Records provided ▸

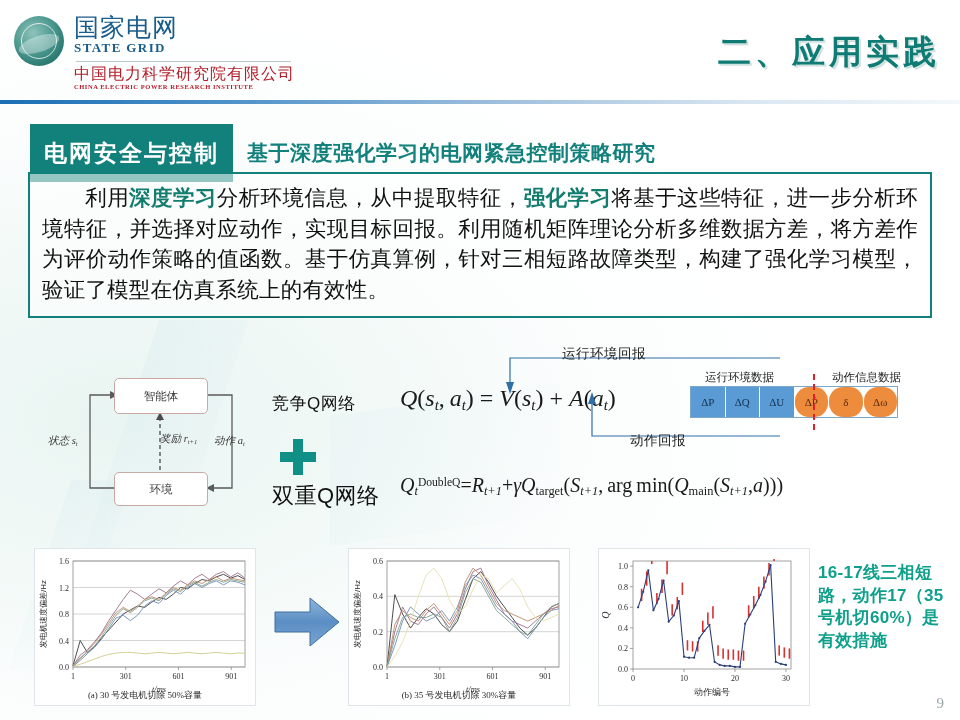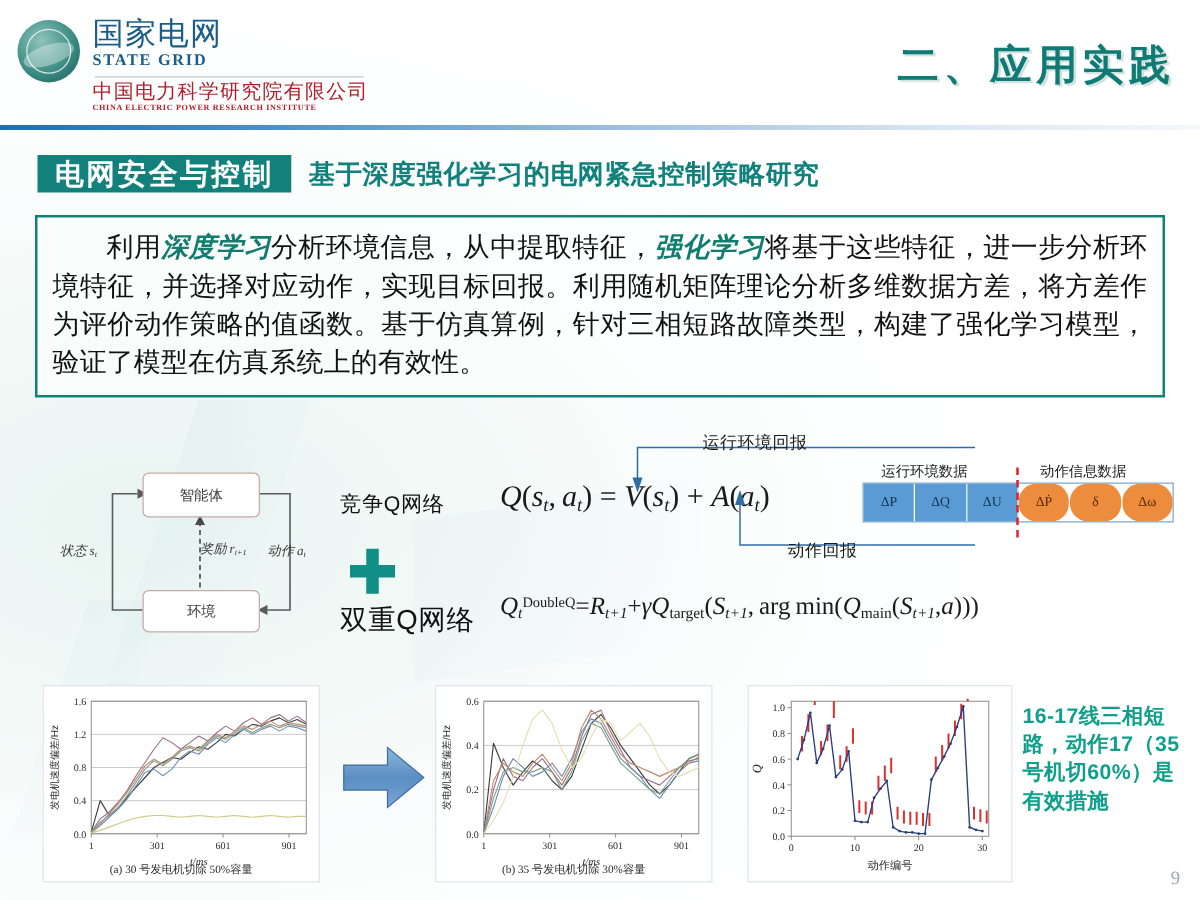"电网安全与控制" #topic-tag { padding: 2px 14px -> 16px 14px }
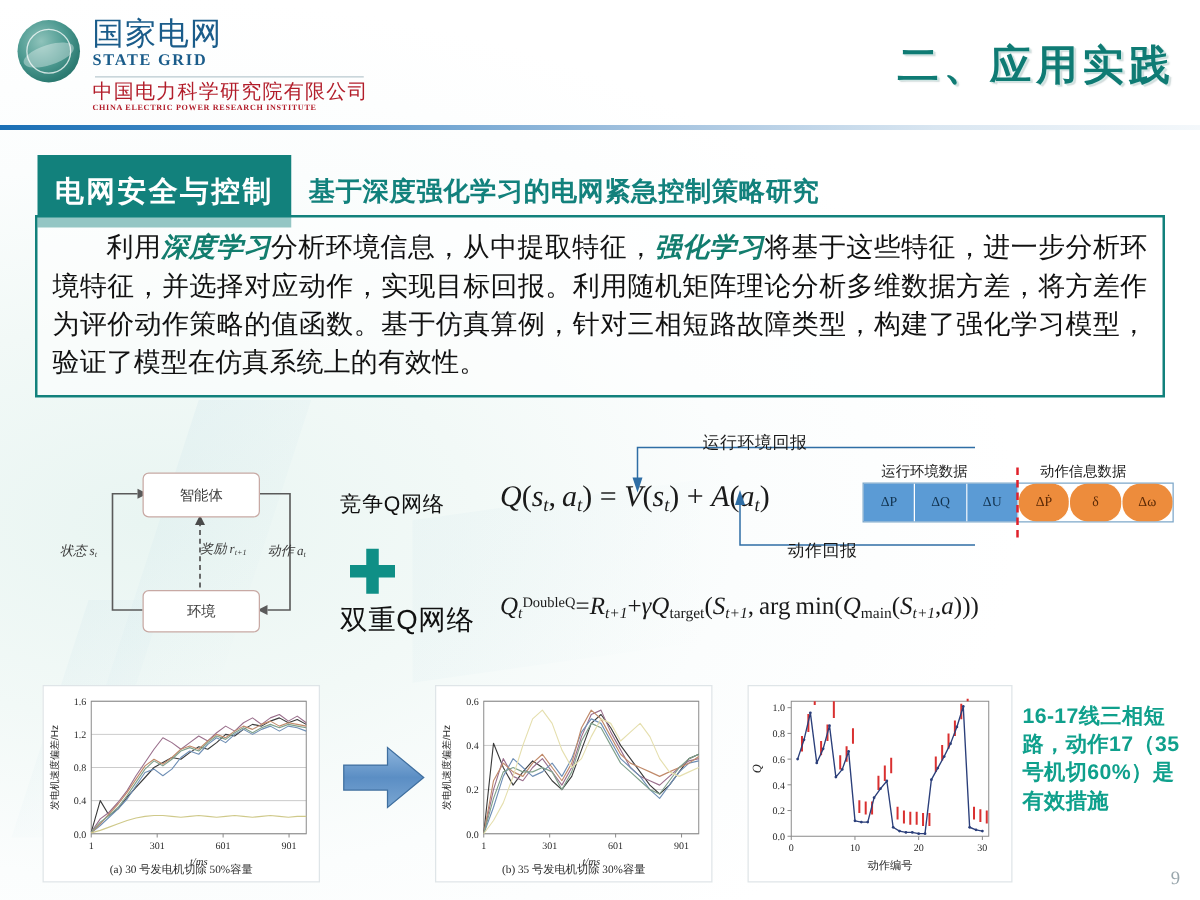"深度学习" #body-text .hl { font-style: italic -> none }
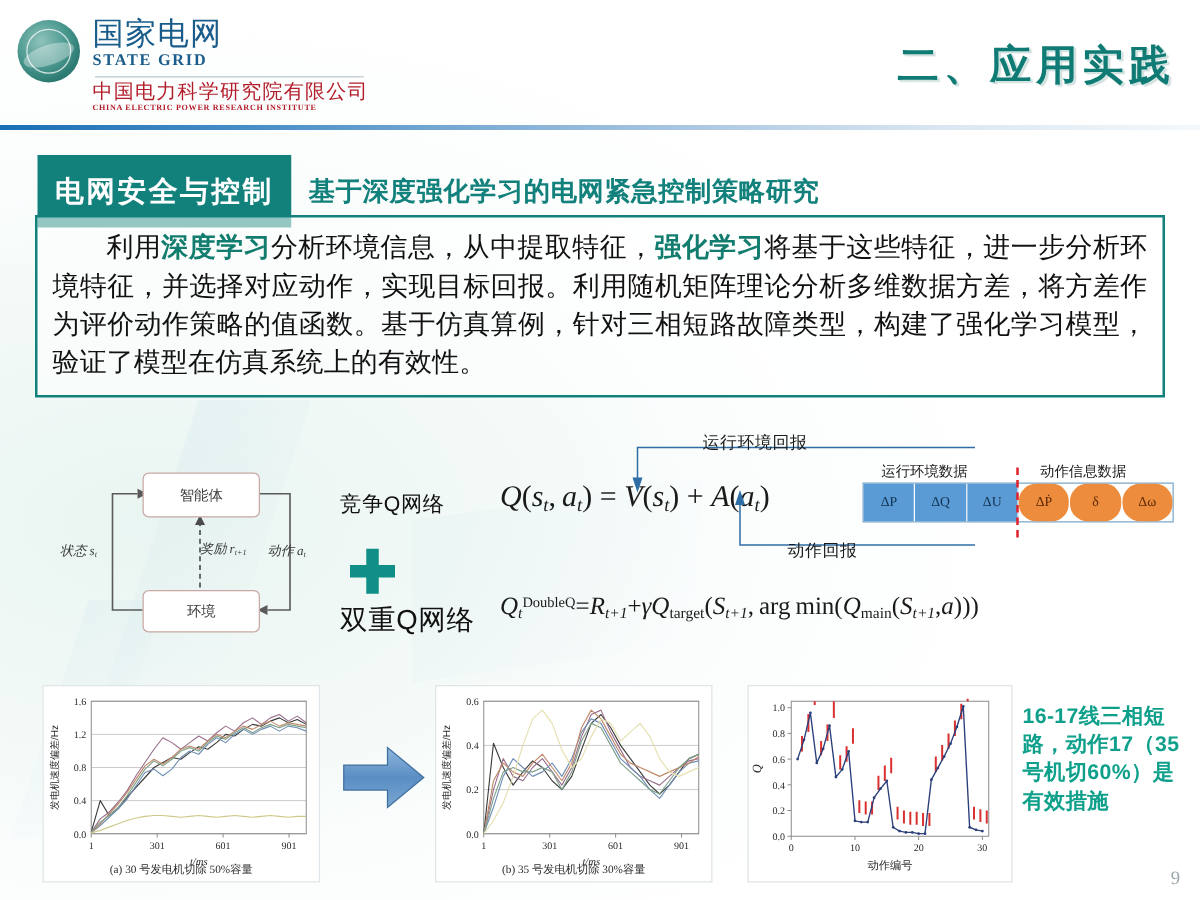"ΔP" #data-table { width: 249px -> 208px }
* * *
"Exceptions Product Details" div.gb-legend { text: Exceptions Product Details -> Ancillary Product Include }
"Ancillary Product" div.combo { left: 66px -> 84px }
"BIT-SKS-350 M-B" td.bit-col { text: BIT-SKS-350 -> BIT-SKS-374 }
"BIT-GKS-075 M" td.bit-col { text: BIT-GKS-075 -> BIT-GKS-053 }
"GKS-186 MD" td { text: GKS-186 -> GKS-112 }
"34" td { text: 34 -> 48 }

Activity ▸
Print exactly the lines of the listing above starting at the line containing "text: BIT-GKS-075 ->" and ending at the line containing "text: 34 ->", both included.

Task response ▸
"BIT-GKS-075 M" td.bit-col { text: BIT-GKS-075 -> BIT-GKS-053 }
"GKS-186 MD" td { text: GKS-186 -> GKS-112 }
"34" td { text: 34 -> 48 }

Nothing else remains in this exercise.